ECLI:NL:RBDHA:2025:9039
Rechtbank Den Haag
- Eerste aanleg - enkelvoudig
- Rechtspraak.nl
Besluit tot inbewaringstelling van een asielzoeker en de vraag naar lichter middel
In deze zaak heeft de Rechtbank Den Haag op 19 mei 2025 uitspraak gedaan in een beroep tegen een besluit van de minister van Asiel en Migratie, waarbij aan de eiser de maatregel van bewaring is opgelegd op grond van artikel 59b van de Vreemdelingenwet 2000. Eiser, die zich in de asielprocedure bevond, heeft tegen dit besluit beroep ingesteld, waarbij hij tevens verzocht om schadevergoeding.
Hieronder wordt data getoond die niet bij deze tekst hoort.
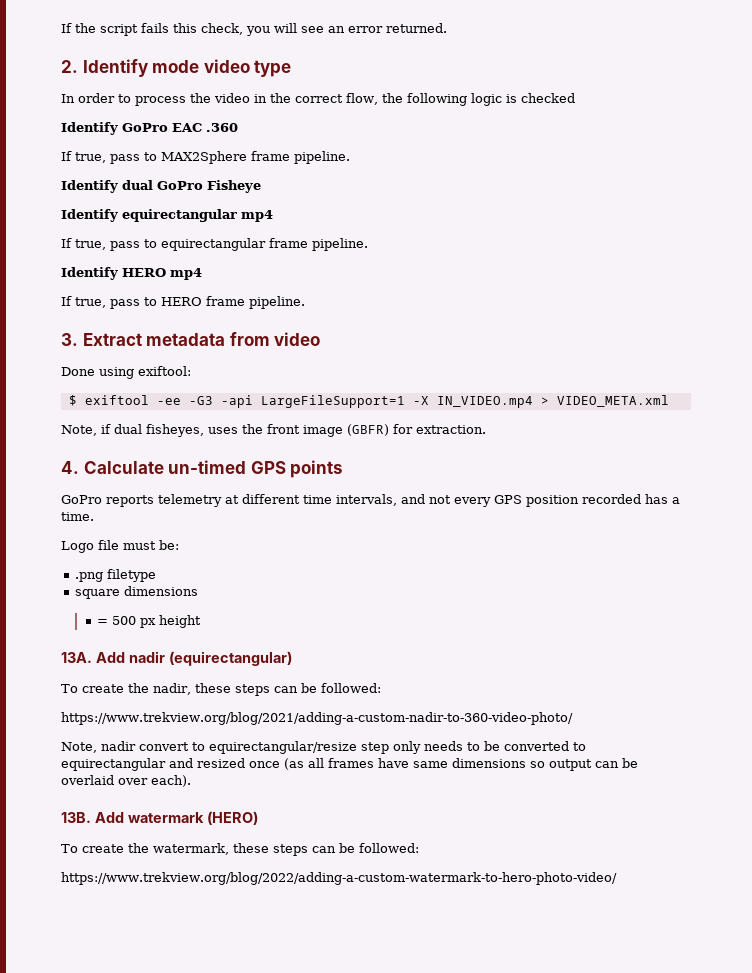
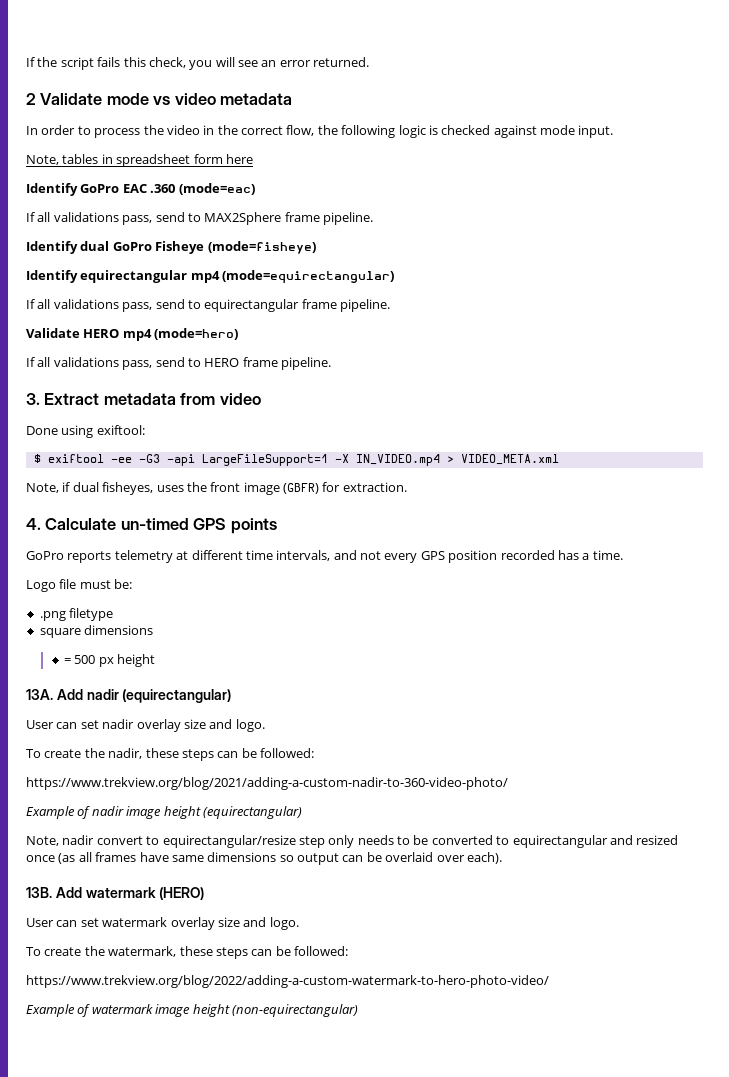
[61,59,292,77] 2. Identify mode video type -> [26,93,293,105] 2 Validate mode vs video metadata
(575, 98) none -> [493,125,614,138] [26,154,253,167] against mode input. // Note, tables in spreadsheet form here
[61,151,140,164] // If true, pass -> [178,183,255,195] [26,212,185,225] (mode=eac) // If all validations pass, send
(261, 186) none -> [207,241,316,254] (mode=fisheye)
[61,238,140,251] // If true, pass -> [222,270,395,283] [26,299,185,312] (mode=equirectangular) // If all validations pass, send
[61,267,118,280] Identify -> [26,328,80,338] Validate
[61,296,140,309] // If true, pass -> [154,328,239,340] [26,357,185,370] (mode=hero) // If all validations pass, send
(292, 658) none -> [26,719,265,732] // User can set nadir overlay size and logo.
(573, 718) none -> [26,806,302,819] // Example of nadir image height (equirectangular)
(258, 818) none -> [26,917,299,930] // User can set watermark overlay size and logo.
(617, 878) none -> [26,1004,358,1017] // Example of watermark image height (non-equirectangular)

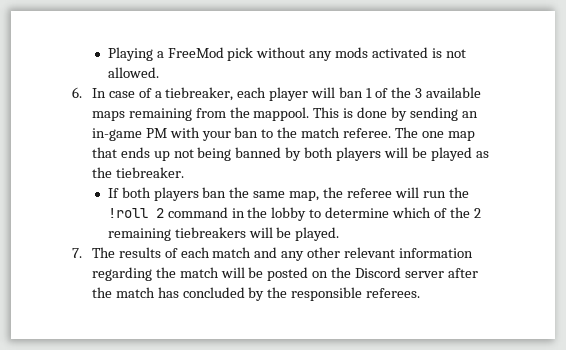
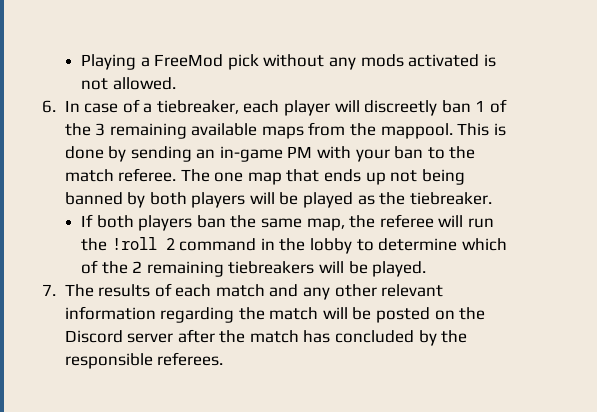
(336, 92) none -> [364,100,438,116] discreetly
(422, 93) none -> [109,123,187,139] remaining
[128,108,192,121] remaining -> (304, 132) none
Tijdens de zitting op 13 mei 2025, die via videoverbinding plaatsvond, was eiser aanwezig met zijn gemachtigde, terwijl de minister werd vertegenwoordigd door zijn gemachtigde.
De rechtbank heeft de argumenten van eiser beoordeeld, waarbij hij aanvoerde dat de minister had moeten volstaan met een lichter middel dan de inbewaringstelling. Eiser stelde dat hij, gezien zijn asielprocedure, onderworpen had kunnen worden aan een meldplicht in plaats van inbewaringstelling. De rechtbank oordeelde echter dat de minister voldoende gemotiveerd had dat er geen lichter middel mogelijk was, verwijzend naar het onttrekkingsrisico dat bleek uit eerdere ervaringen van eiser in Nederland.
De rechtbank concludeerde dat het beroep ongegrond was en wees ook het verzoek om schadevergoeding af. De uitspraak werd gedaan door rechter G.W.B. Heijmans, in aanwezigheid van griffier F.E. Brokke, en werd openbaar gemaakt. Tegen deze uitspraak kan binnen een week hoger beroep worden ingesteld bij de Afdeling bestuursrechtspraak van de Raad van State.